> Dataset excerpts
--- START ---

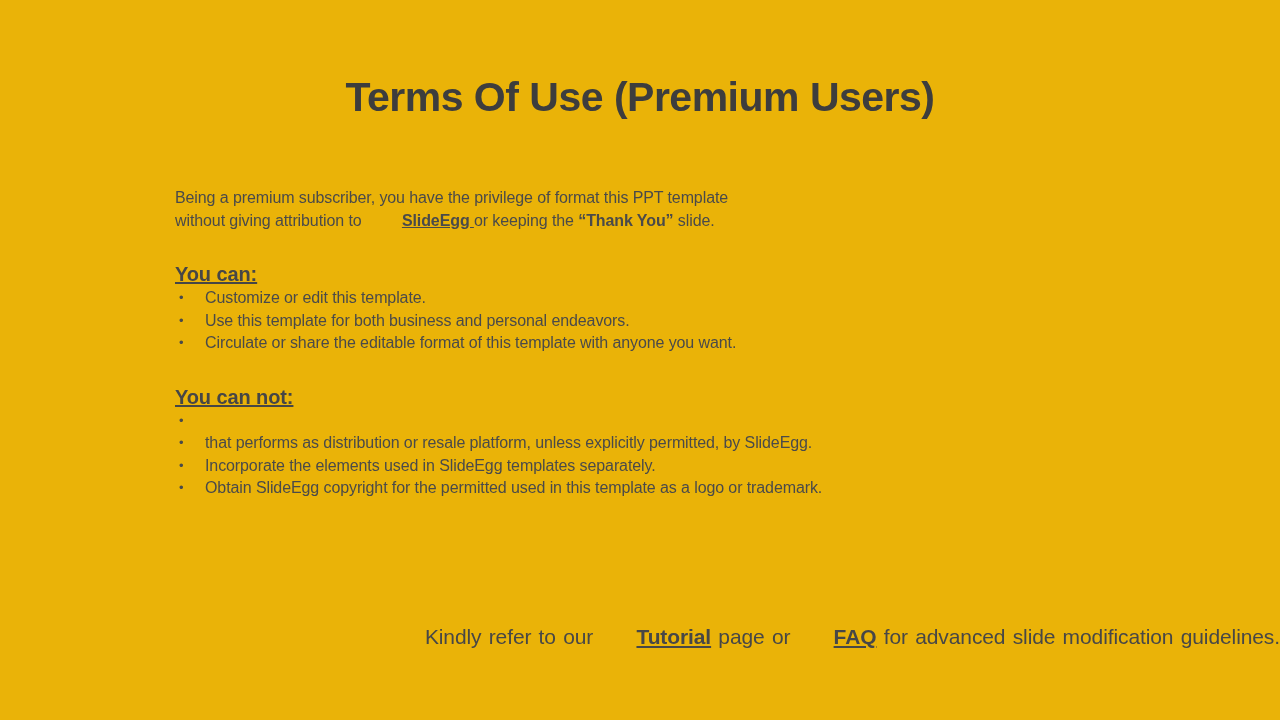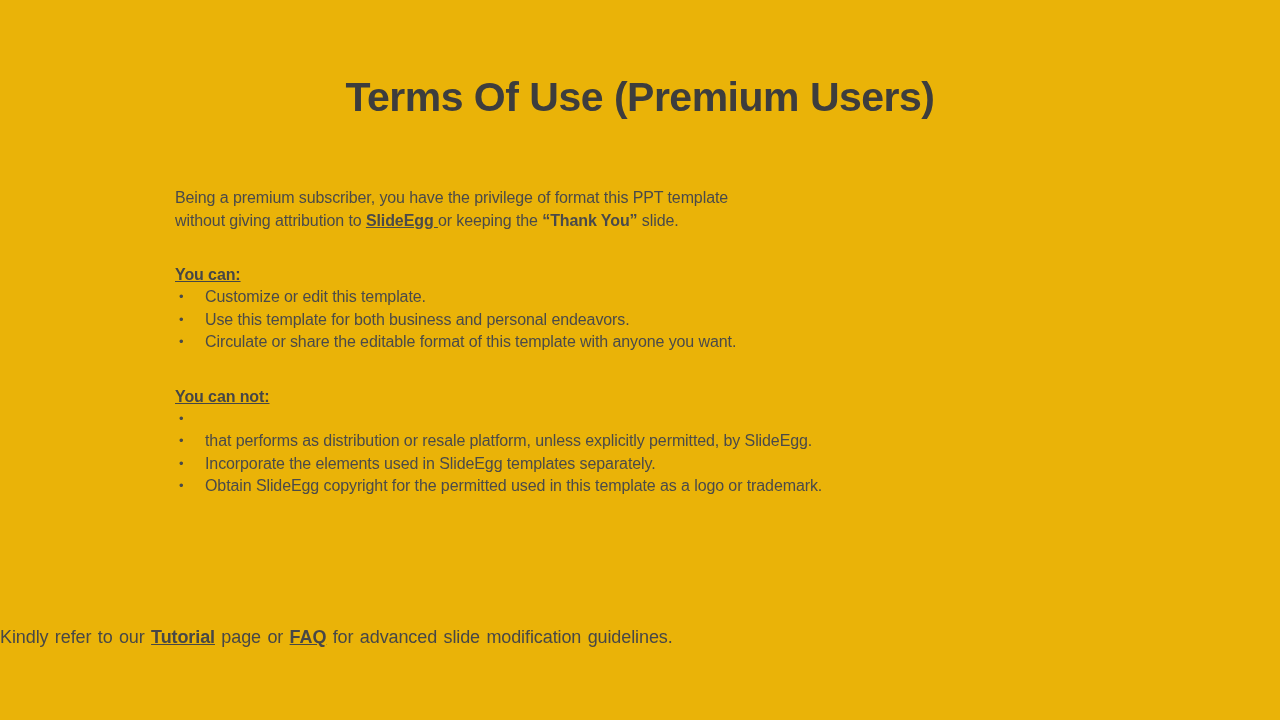--- a/index.html
+++ b/index.html
@@ -11,35 +11,35 @@
     position:absolute;top:74px;left:0;width:100%;margin:0;
     text-align:center;font-size:41px;font-weight:700;color:#3d3d3d;letter-spacing:-0.5px;
   }
   .content{
     position:absolute;left:175px;top:186px;width:770px;
     color:#4a4a4a;font-size:16px;letter-spacing:-0.1px;line-height:23px;
   }
   .intro{margin:0;}
   .line{display:block;}
   .b{font-weight:700;}
-  .link{font-weight:700;text-decoration:underline;color:inherit;cursor:pointer;}
+  .link{font-weight:700;text-decoration:underline;color:inherit;cursor:pointer;margin-left:36px;}
   .section-h{
-    display:inline-block;margin:31px 0 0 0;font-size:16px;font-weight:700;
+    display:inline-block;margin:31px 0 0 0;font-size:20px;font-weight:700;
     text-decoration:underline;line-height:23px;color:#464646;
   }
   .sec{margin:0;}
   ul.terms{list-style:none;margin:0 0 0 0;padding:0;line-height:22.5px;}
   ul.terms li{position:relative;padding-left:30px;}
   ul.terms li::before{
     content:"\2022";position:absolute;left:4px;top:0;
     font-size:13px;line-height:22.5px;color:#4a4a4a;
   }
   .footer{
-    position:absolute;top:625px;left:0;width:100%;margin:0;text-align:left;
-    font-size:18px;color:#474747;letter-spacing:-0.1px;word-spacing:1.5px;line-height:24px;
+    position:absolute;top:625px;left:0;width:100%;margin:0;text-align:right;
+    font-size:21px;color:#474747;letter-spacing:-0.1px;word-spacing:1.5px;line-height:24px;
   }
 </style>
 </head>
 <body>
 
 <div class="slide">
 
   <h1 class="title">Terms Of Use (Premium Users)</h1>
 
   <div class="content">

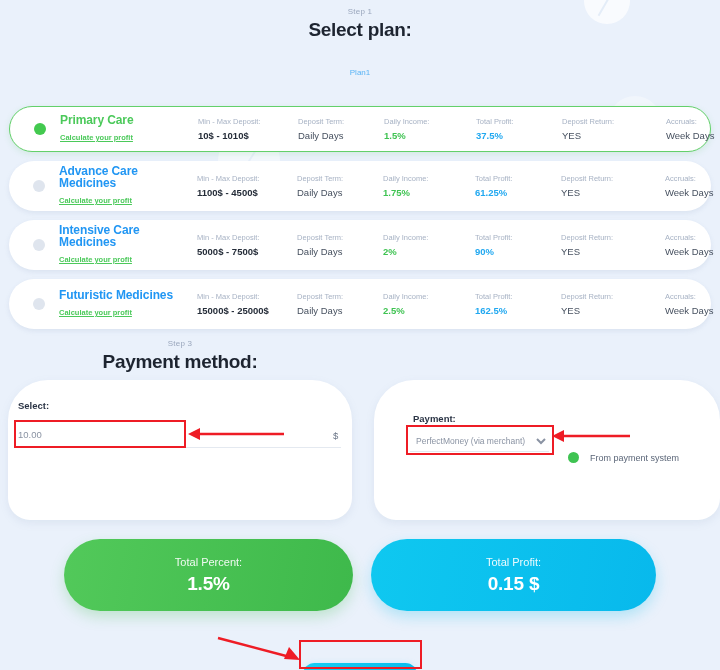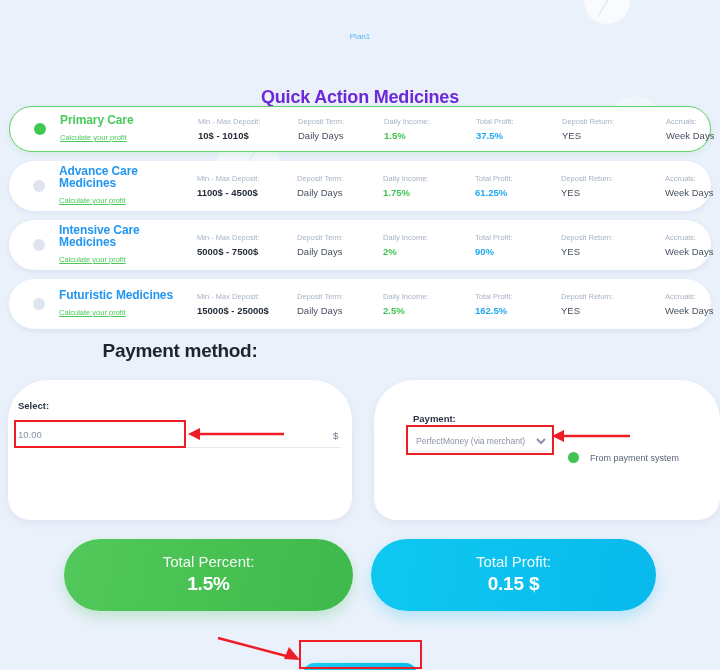--- a/index.html
+++ b/index.html
@@ -126,20 +126,21 @@
   }
   .plan-row.selected .plan-name { color: #4bc95a; }
   .plan-link {
     font-size: 7.5px;
     color: #4bc95a;
     text-decoration: underline;
     line-height: 11px;
     display: inline-block;
     margin-top: 1px;
     cursor: pointer;
+    font-weight: bold;
   }
 
   .col {
     flex: 0 0 auto;
     display: flex;
     flex-direction: column;
     justify-content: center;
   }
   .col-label {
     font-size: 7.5px;
@@ -266,21 +267,21 @@
     top: 539px; left: 64px; width: 289px;
     background: linear-gradient(100deg, #52c95a 0%, #3eb94b 100%);
     box-shadow: 0 6px 14px rgba(70,190,85,.26);
   }
   #card-profit {
     top: 539px; left: 371px; width: 285px;
     background: linear-gradient(100deg, #0fc8f0 0%, #08b9ec 100%);
     box-shadow: 0 6px 14px rgba(20,190,235,.26);
   }
   .result .cap {
-    font-size: 15px;
+    font-size: 11px;
     opacity: .92;
     line-height: 12px;
     margin-bottom: 4px;
   }
   .result .val {
     font-size: 19px;
     font-weight: bold;
     line-height: 23px;
     letter-spacing: -.2px;
   }
@@ -318,20 +319,24 @@
   #arrow-deposit { top: 635px; left: 216px; }
 </style>
 </head>
 <body>
 
 <div class="watermark wm-1"></div>
 <div class="watermark wm-3"></div>
 <div class="watermark wm-2"></div>
 
 <div id="top-steps">
+  <div class="step-head">
+    <div class="step-kicker">Step 1</div>
+    <div class="step-title">Select plan:</div>
+  </div>
   <div class="plan-kicker">Plan1</div>
   <div class="plan-title">Quick Action Medicines</div>
 </div>
 
 <div id="plans">
 
   <div class="plan-row selected">
     <div class="radio on"></div>
     <div class="plan-name-cell">
       <div class="plan-name">Primary Care</div>
@@ -456,20 +461,21 @@
     <div class="col c-acc">
       <div class="col-label">Accruals:</div>
       <div class="col-value">Week Days</div>
     </div>
   </div>
 
 </div>
 
 <div id="mid-steps">
   <div class="step-head">
+    <div class="step-kicker">Step 3</div>
     <div class="step-title">Payment method:</div>
   </div>
 </div>
 
 <div class="panel" id="panel-amount"></div>
 <div class="panel" id="panel-payment"></div>
 
 <div class="field-label" id="amount-label">Select:</div>
 <input class="amount-input" id="amount-input" type="text" value="10.00" style="">
 <div id="amount-currency">$</div>

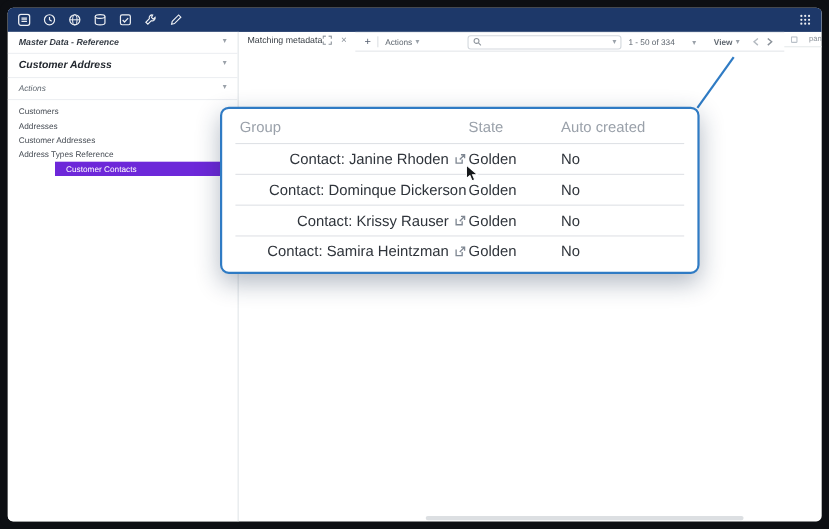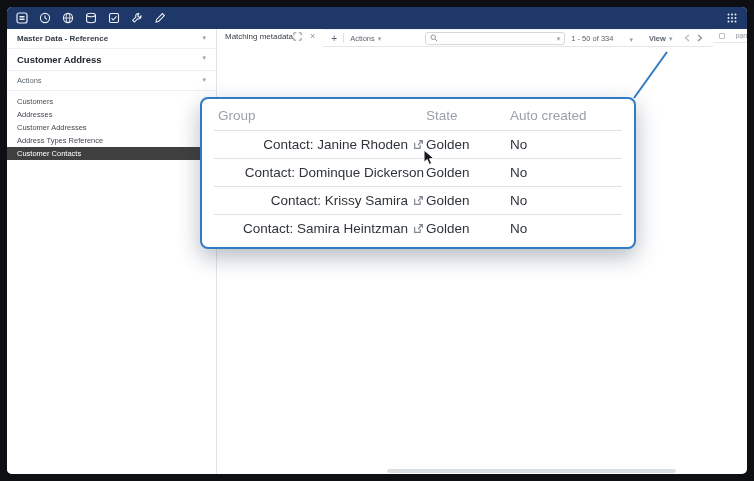--- a/index.html
+++ b/index.html
@@ -8,27 +8,27 @@
          font-family:"Liberation Sans","DejaVu Sans",sans-serif;}
   .app{width:740px;height:467px;background:#fff;border-radius:5px;overflow:hidden;position:relative;
        display:flex;flex-direction:column;}
   
   .topbar{height:22px;background:#1d3869;display:flex;align-items:center;padding:0 9px;gap:11px;flex:0 0 auto;}
   .topbar .ic{display:flex;align-items:center;opacity:.92;cursor:pointer;}
   .tb-spacer{flex:1;}
   
   .body{flex:1;display:flex;min-height:0;}
   .sidebar{width:210px;flex:0 0 auto;border-right:1px solid #e2e5e9;background:#fff;display:flex;flex-direction:column;}
-  .sb-row{display:flex;justify-content:space-between;padding:5px 10px;border-bottom:1px solid #edeff2;cursor:pointer;}
+  .sb-row{display:flex;justify-content:space-between;padding:5px 10px;border-bottom:1px solid #edeff2;cursor:pointer;font-style:italic;}
   .sb-model{font-size:8px;font-weight:bold;color:#343b44;}
   .sb-entity{font-size:9.5px;font-weight:bold;color:#22272e;}
   .sb-actions{font-size:7.5px;color:#5d656e;}
   .caret{color:#9aa1a9;font-size:7px;line-height:1;}
   .nav-item{font-size:7.5px;color:#464c54;padding:0 10px;height:13px;line-height:13px;cursor:pointer;white-space:nowrap;overflow:hidden;}
-  .nav-item.selected{background:#404040;color:#fff;}
+  .nav-item.selected{background:#6d28d9;color:#fff;margin-left:43px;}
   
   .main{flex:1;display:flex;flex-direction:row;min-width:0;position:relative;}
   .main-title{height:15px;display:flex;align-items:center;padding:0 8px;font-size:8px;color:#3a4047;flex:0 0 auto;}
   .title-icons{margin-left:auto;display:flex;align-items:center;gap:8px;color:#8b929a;}
   .title-icons .x{font-size:9px;line-height:1;cursor:pointer;}
   .toolbar{height:18px;display:flex;align-items:center;gap:6px;padding:0 8px;border-top:1px solid #edeff2;
            border-bottom:1px solid #e4e7ea;font-size:7.5px;color:#5d656e;flex:0 0 auto;}
   .tb-btn{background:none;border:0;font-size:7.5px;color:#5d656e;display:flex;align-items:center;gap:3px;cursor:pointer;padding:0;font-family:inherit;}
   .tb-btn.add{font-size:10px;color:#566070;}
   .vdiv{width:1px;height:10px;background:#dde0e4;}
@@ -1400,21 +1400,21 @@
           </div>
           <div class="mrow">
             <div class="mgroup">
               <span>Contact: Dominque Dickerson</span>
             </div>
             <div>Golden</div>
             <div>No</div>
           </div>
           <div class="mrow">
             <div class="mgroup">
-              <span>Contact: Krissy Samira</span>
+              <span>Contact: Krissy Rauser</span>
               <svg class="lk" width="11" height="11" viewBox="0 0 10 10">
                 <path d="M1.5 3.5v5h5v-3M5.5 1.5h3v3M8.5 1.5 4.5 5.5" fill="none" stroke="currentColor" stroke-width="1.1"></path>
               </svg>
             </div>
             <div>Golden</div>
             <div>No</div>
           </div>
           <div class="mrow">
             <div class="mgroup">
               <span>Contact: Samira Heintzman</span>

--- END ---

> Task to carry out
Copy all lines from the data above that contain the word "relative".

> Task response
   ul.terms li{position:relative;padding-left:30px;}
   .app{width:740px;height:467px;background:#fff;border-radius:5px;overflow:hidden;position:relative;
   .main{flex:1;display:flex;flex-direction:row;min-width:0;position:relative;}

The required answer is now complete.